There's an unhealthy dose of '80s nostalgia in the media reaction to the emerging Vladimir Putin-brokered settlement of the Syrian chemical weapons attack crisis.
The punditocracy seems transfixed on Cold-War era concerns like, "Have the Russians made our president look weak?" But there's a more important takeaway from last week's events.
The "Obama Doctrine" — or at least that part of the president's muddled foreign policy philosophy that favors humanitarian "wars of choice" — is finished. "Tomahawk humanitarianism" has had its day. The Libyan precedent won't be repeated — and it's a good thing, too.
New York Times columnist and armed international niceness advocate Nick Kristof called the 2011 air war in Libya one of "President Obama's finest moments in foreign policy." It was anything but.
Put aside the fact that the war was illegal by Obama's own terms, expressed on the campaign trail in 2007, since it "unilaterally authorize[d] a military attack in a situation that [did] not involve stopping an actual or imminent threat to the nation."
Our allegedly limited "kinetic military action" in Libya — which lasted some seven months — was also a disaster in humanitarian terms.
As political scientist Alan J. Kuperman recently explained, NATO intervention "increased the duration of Libya's civil war by about six times and its death toll by at least seven times, while also exacerbating human rights abuses, humanitarian suffering, Islamic radicalism, and weapons proliferation in Libya and its neighbors."
In a new article in the journal International Security, Kuperman tallies up the meager benefits and considerable costs: "Human rights conditions in post-intervention Libya," which according to Human Rights Watch include abuses "'so widespread and systematic that they may amount to crimes against humanity,' are considerably worse than in the decade preceding the war."
The Washington Post's recent look at Libya two years after the revolution describes a hellscape "governed" by hundreds of armed militias, where "even minor disputes escalate into frequent gun violence on the streets."
But with oil production nearly shut down — 250,000 barrels a day, down from 1.6 million just before the war — at least you can't accuse Obama of spilling "blood for oil."
Meanwhile, thousands of portable surface-to-air missiles, useful for shooting down civilian aircraft, have been "privatized," with some possibly in the hands of terrorists.
Outside Libya's borders, Kuperman notes, "the most obvious negative impact has been in Mali," where Tuareg soldiers with Moammar Gadhafi's former security forces fled with their weapons and sparked an insurgency in the country's north.

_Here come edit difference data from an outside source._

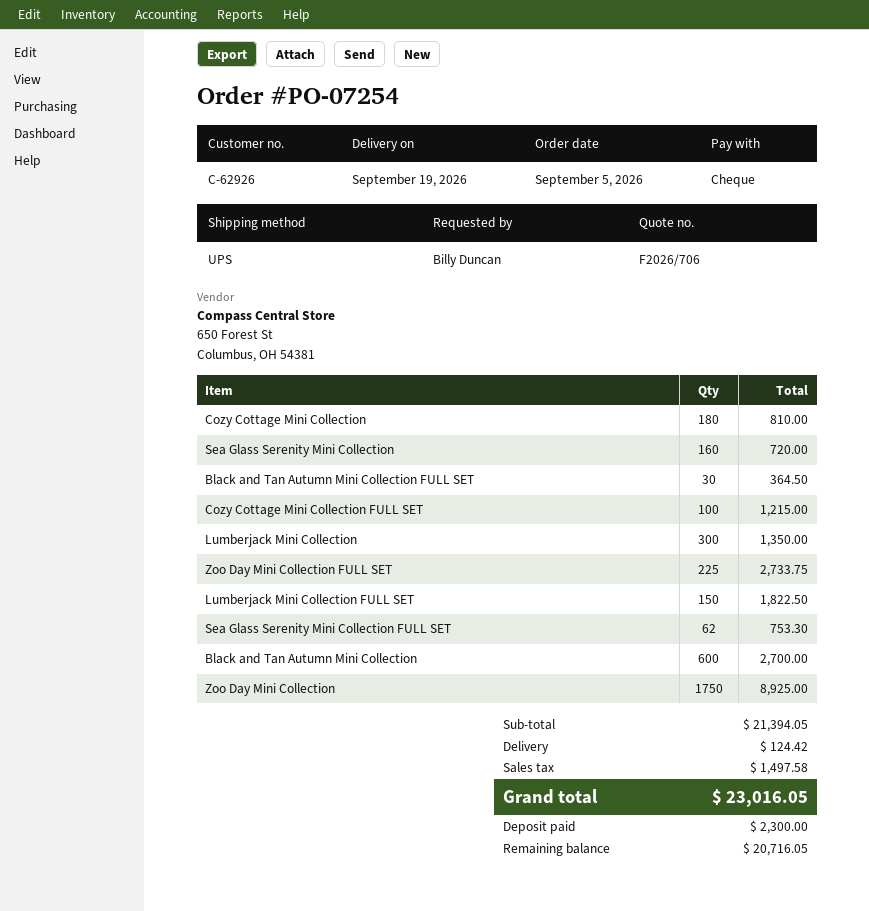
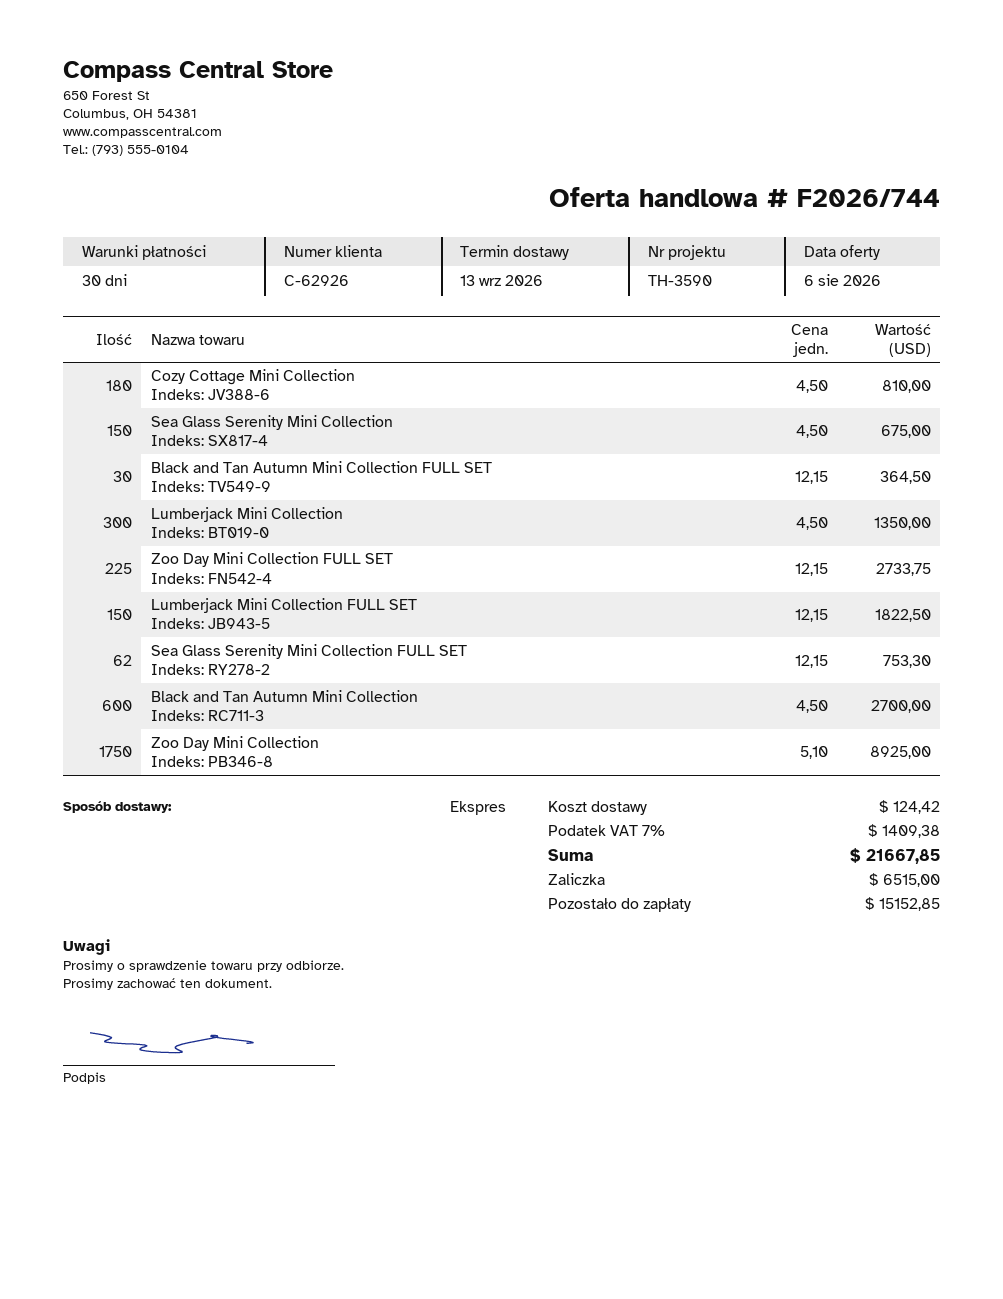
quote number: F2026/706 -> F2026/744
delivery date: 2026-09-19 -> 2026-09-13
shipping method: UPS -> express
Sea Glass Serenity Mini Collection: 160 for 720.00 -> 150 for 675.00
Cozy Cottage Mini Collection FULL SET: 100 for 1215.00 -> none
tax: 1497.58 -> 1409.38
total: 23016.05 -> 21667.85
deposit: 2300.00 -> 6515.00
balance: 20716.05 -> 15152.85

"Making matters worse, the rebellion in the north was quickly hijacked by local Islamist forces and elements of al Qaeda in the Islamic Maghreb," leading to the displacement of hundreds of thousands of civilians and making northern Mali by late 2012 "the largest territory controlled by Islamic extremists in the world."
Heckuva job, Barry.
Perversely, the president's Libyan adventure may have had the unintended consequence of exacerbating violence in Syria. That's because of what Kuperman calls "the moral hazard of humanitarian intervention," in which hopes for outside aid encourage risk-seeking behavior by those expecting rescue.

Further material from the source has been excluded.